Below are some entries. Transcribe the lines from the one holding "Surfin' U.S.A. - Remastered | dB" to the one holding "row Friday On", inclusive, but not the pictures among them.

Stored entries
- - -
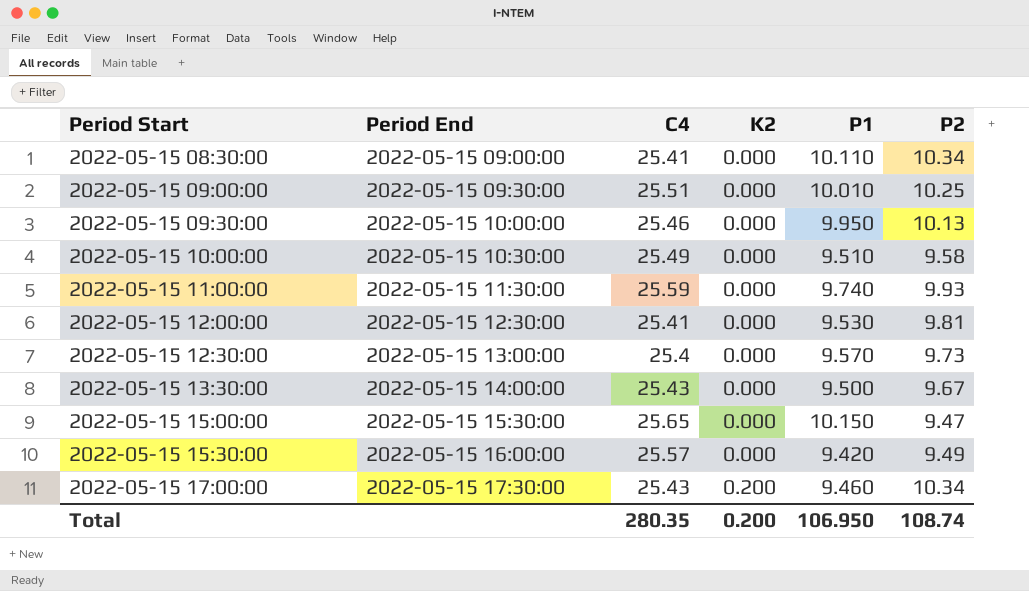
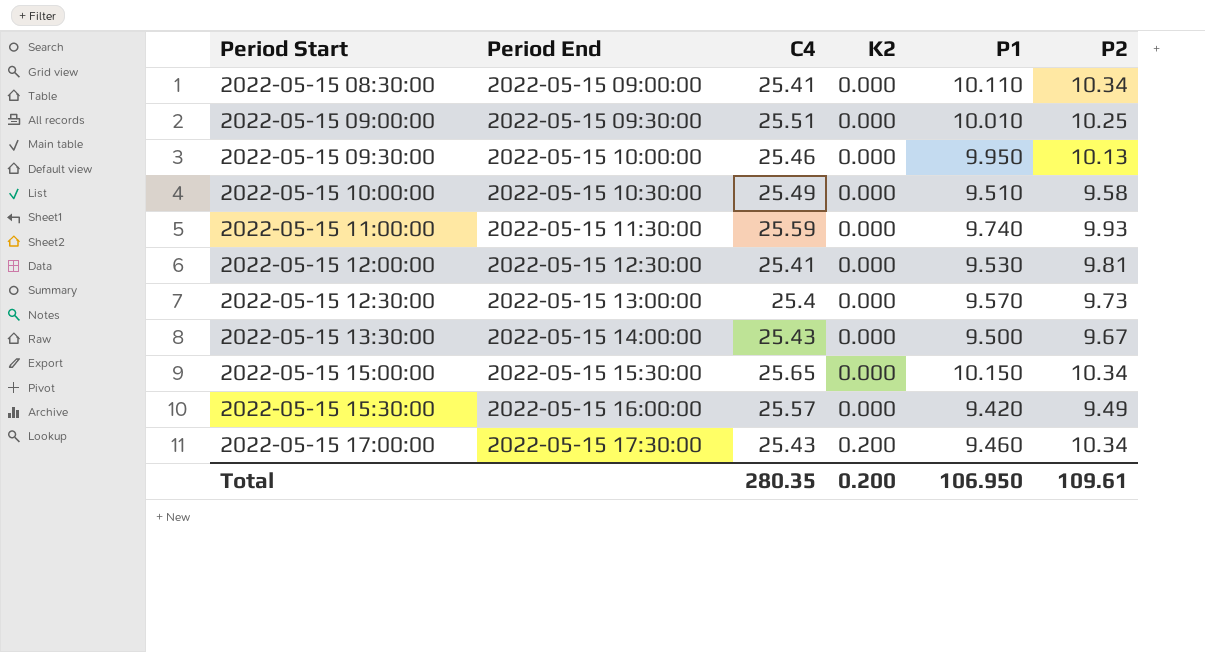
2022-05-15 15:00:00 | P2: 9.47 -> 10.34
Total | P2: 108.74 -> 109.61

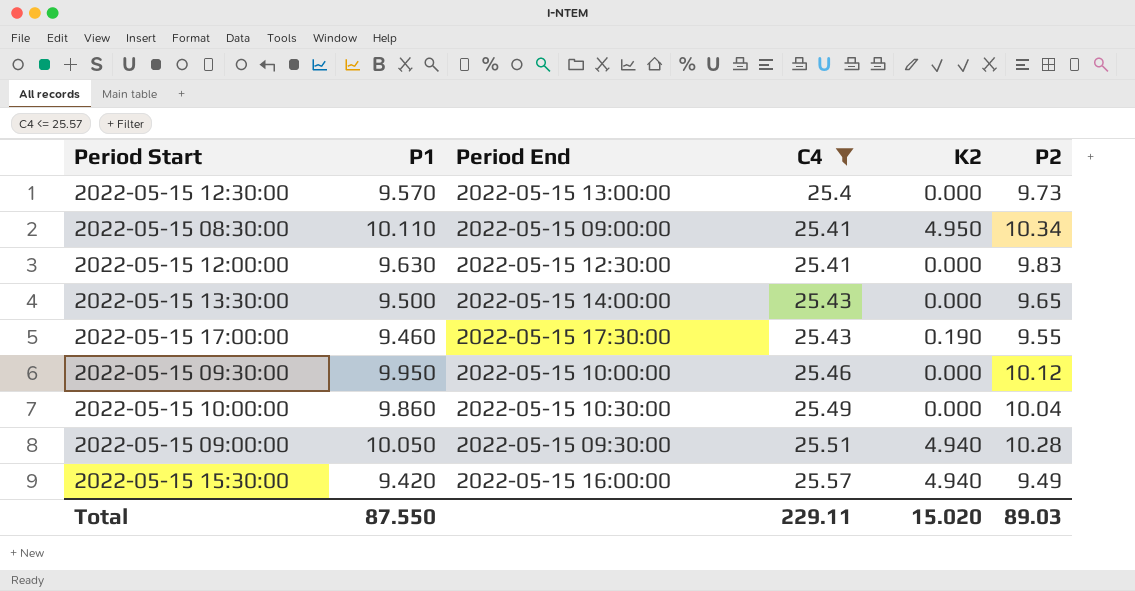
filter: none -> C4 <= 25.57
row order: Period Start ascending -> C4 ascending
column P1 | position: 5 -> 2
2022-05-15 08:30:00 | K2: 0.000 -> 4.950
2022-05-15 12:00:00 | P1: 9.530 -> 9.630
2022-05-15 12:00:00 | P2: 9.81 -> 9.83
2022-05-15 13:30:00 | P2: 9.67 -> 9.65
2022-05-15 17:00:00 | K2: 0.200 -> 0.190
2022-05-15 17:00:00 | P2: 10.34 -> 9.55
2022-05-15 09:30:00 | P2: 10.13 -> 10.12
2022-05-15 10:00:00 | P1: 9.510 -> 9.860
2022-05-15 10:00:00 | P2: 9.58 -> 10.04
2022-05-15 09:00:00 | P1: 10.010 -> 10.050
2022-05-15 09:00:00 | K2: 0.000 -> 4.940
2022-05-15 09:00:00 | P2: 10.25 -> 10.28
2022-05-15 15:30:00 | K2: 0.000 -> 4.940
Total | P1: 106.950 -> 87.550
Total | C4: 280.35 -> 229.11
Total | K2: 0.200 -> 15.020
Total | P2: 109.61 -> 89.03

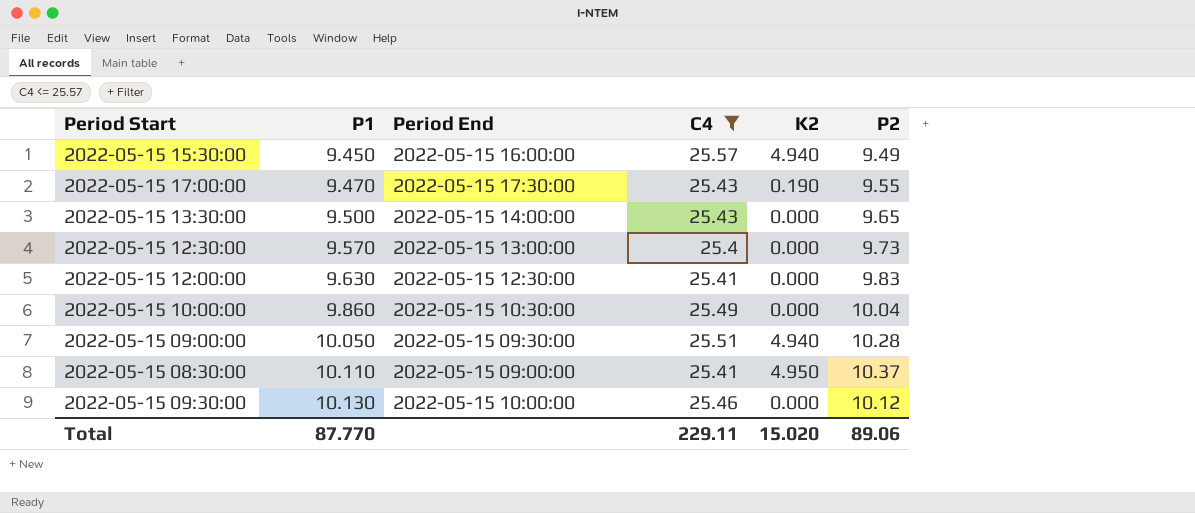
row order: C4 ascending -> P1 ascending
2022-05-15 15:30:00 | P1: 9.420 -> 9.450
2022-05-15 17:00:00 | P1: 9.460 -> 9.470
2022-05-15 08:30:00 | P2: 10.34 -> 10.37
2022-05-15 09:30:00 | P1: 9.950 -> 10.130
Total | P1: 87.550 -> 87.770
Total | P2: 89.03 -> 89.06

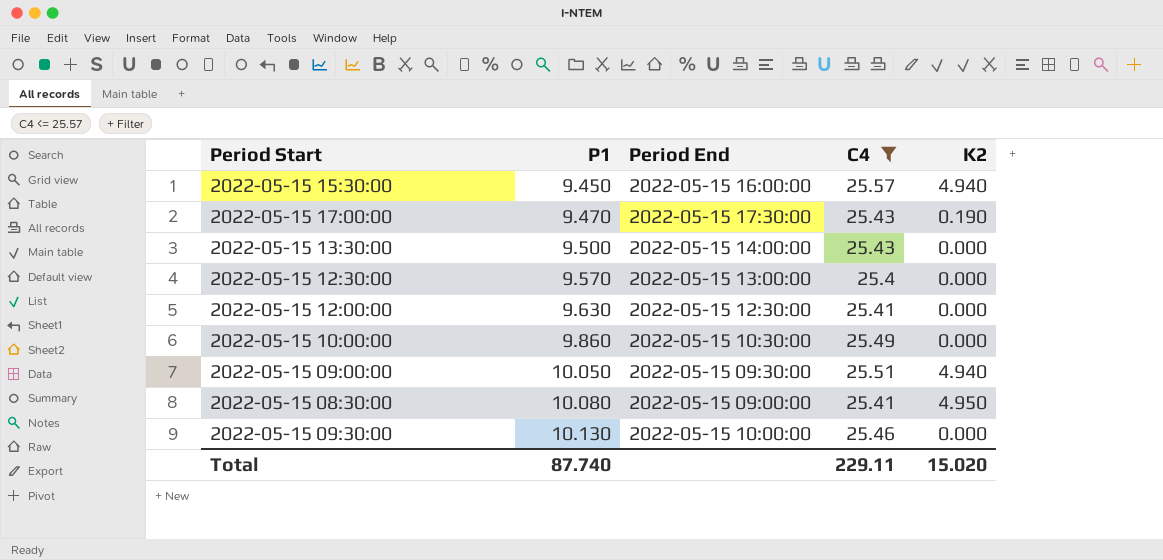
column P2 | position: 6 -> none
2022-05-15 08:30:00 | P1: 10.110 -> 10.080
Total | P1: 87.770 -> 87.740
- - -
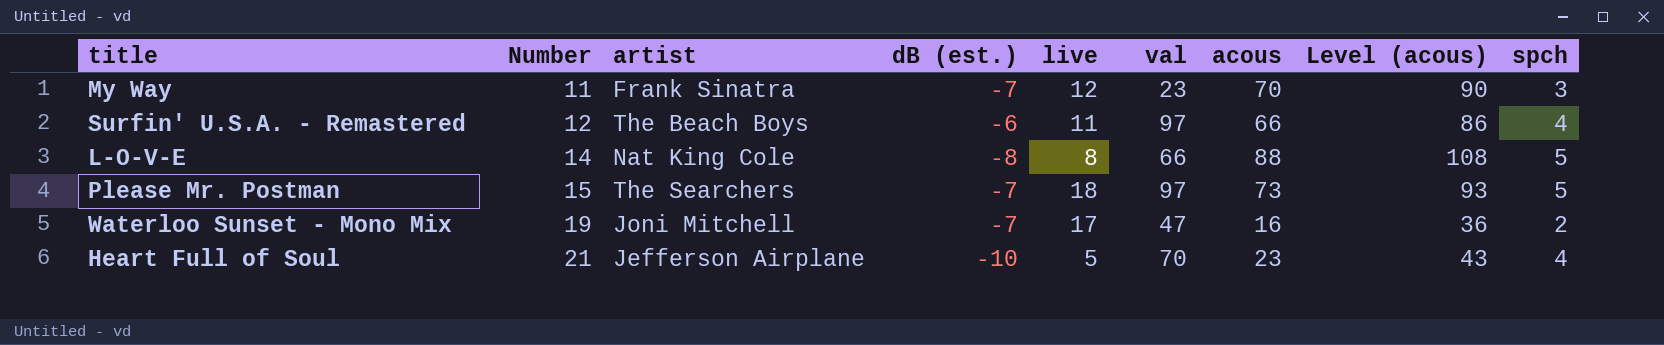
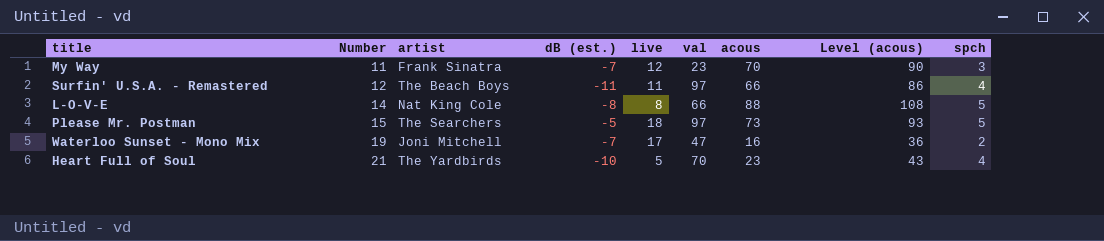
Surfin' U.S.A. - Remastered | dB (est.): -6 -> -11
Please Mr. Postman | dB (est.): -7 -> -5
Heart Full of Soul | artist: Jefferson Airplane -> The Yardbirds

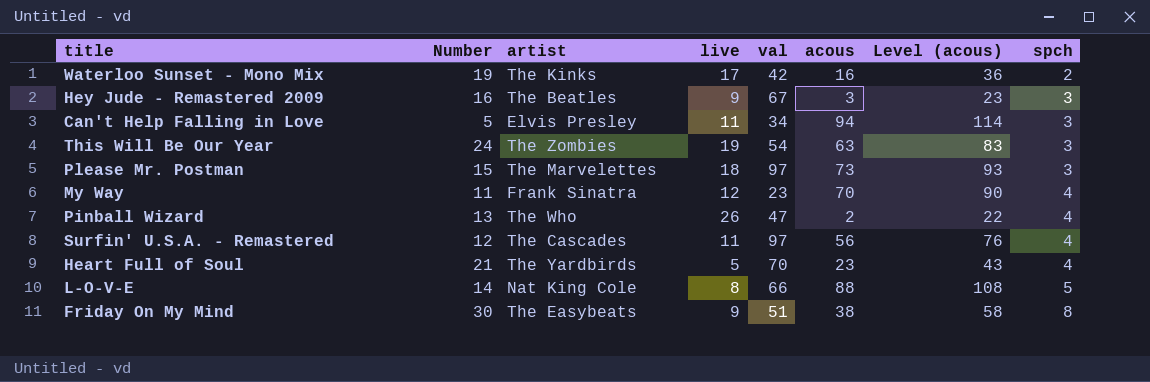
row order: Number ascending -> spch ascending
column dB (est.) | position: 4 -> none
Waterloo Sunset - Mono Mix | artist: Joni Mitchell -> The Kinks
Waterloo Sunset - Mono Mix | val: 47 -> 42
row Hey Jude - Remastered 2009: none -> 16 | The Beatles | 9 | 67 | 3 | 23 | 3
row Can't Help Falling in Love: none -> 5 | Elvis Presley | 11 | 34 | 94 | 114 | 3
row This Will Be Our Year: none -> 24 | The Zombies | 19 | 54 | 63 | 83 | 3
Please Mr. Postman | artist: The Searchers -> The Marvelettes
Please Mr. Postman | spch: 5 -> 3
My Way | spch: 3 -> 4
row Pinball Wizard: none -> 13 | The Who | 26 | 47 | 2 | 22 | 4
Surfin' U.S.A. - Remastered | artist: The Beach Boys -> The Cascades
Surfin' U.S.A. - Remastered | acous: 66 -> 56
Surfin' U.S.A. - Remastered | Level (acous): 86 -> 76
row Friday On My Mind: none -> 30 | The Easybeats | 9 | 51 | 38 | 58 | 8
- - -
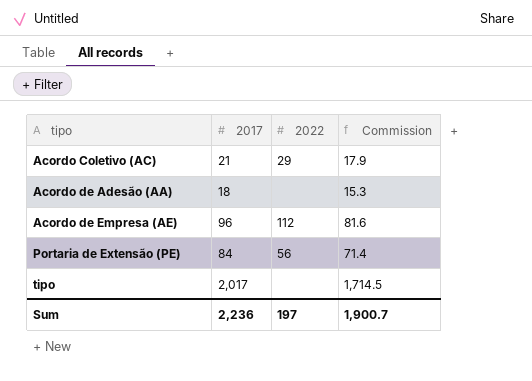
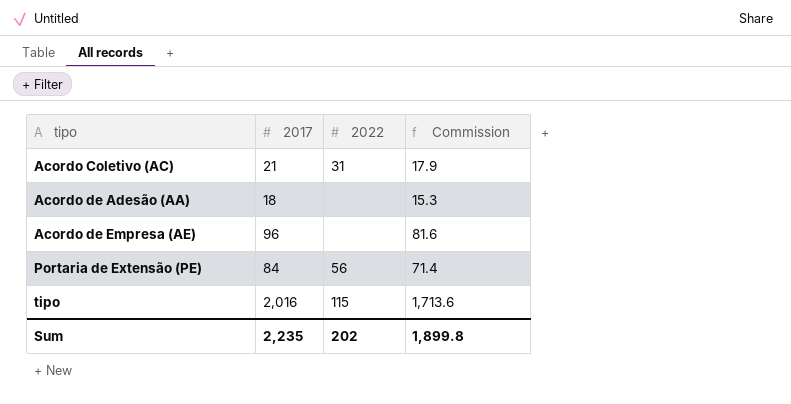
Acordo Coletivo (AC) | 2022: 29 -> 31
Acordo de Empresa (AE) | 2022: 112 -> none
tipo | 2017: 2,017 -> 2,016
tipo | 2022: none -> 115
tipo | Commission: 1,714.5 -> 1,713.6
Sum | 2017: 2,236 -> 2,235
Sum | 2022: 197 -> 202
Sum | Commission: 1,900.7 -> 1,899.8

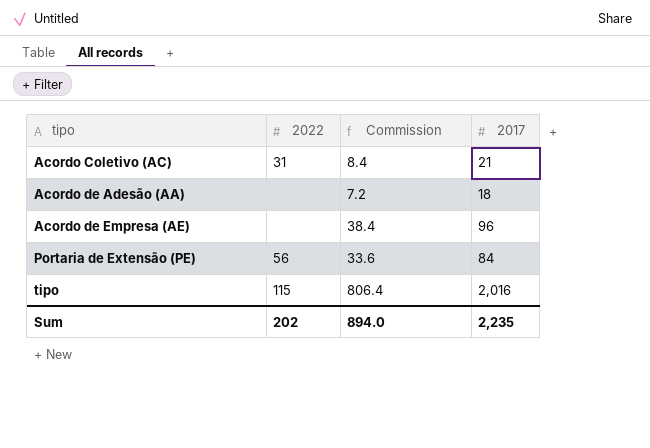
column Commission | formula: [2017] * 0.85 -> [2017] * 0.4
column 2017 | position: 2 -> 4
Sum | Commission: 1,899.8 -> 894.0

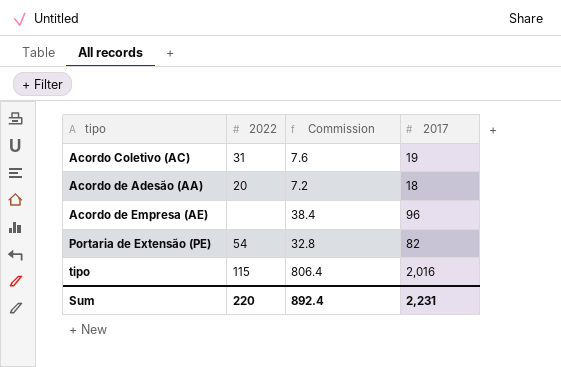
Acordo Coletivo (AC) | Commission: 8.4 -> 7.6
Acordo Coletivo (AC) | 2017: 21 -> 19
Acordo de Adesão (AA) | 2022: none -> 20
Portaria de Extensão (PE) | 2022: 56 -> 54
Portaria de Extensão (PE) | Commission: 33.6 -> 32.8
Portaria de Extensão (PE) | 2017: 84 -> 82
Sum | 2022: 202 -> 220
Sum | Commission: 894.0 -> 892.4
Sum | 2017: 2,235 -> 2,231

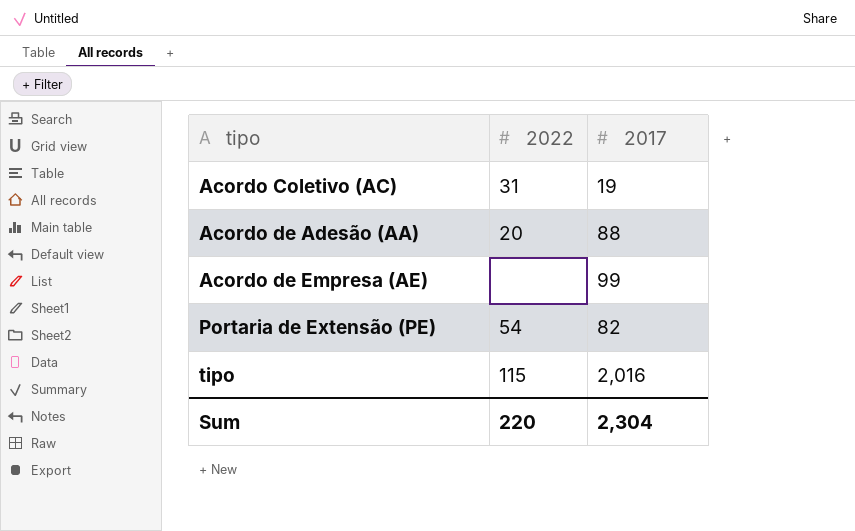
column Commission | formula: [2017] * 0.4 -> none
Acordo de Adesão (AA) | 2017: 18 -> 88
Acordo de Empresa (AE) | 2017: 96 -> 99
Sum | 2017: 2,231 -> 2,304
- - -
Answer to the exercise:
Surfin' U.S.A. - Remastered | dB (est.): -6 -> -11
Please Mr. Postman | dB (est.): -7 -> -5
Heart Full of Soul | artist: Jefferson Airplane -> The Yardbirds

row order: Number ascending -> spch ascending
column dB (est.) | position: 4 -> none
Waterloo Sunset - Mono Mix | artist: Joni Mitchell -> The Kinks
Waterloo Sunset - Mono Mix | val: 47 -> 42
row Hey Jude - Remastered 2009: none -> 16 | The Beatles | 9 | 67 | 3 | 23 | 3
row Can't Help Falling in Love: none -> 5 | Elvis Presley | 11 | 34 | 94 | 114 | 3
row This Will Be Our Year: none -> 24 | The Zombies | 19 | 54 | 63 | 83 | 3
Please Mr. Postman | artist: The Searchers -> The Marvelettes
Please Mr. Postman | spch: 5 -> 3
My Way | spch: 3 -> 4
row Pinball Wizard: none -> 13 | The Who | 26 | 47 | 2 | 22 | 4
Surfin' U.S.A. - Remastered | artist: The Beach Boys -> The Cascades
Surfin' U.S.A. - Remastered | acous: 66 -> 56
Surfin' U.S.A. - Remastered | Level (acous): 86 -> 76
row Friday On My Mind: none -> 30 | The Easybeats | 9 | 51 | 38 | 58 | 8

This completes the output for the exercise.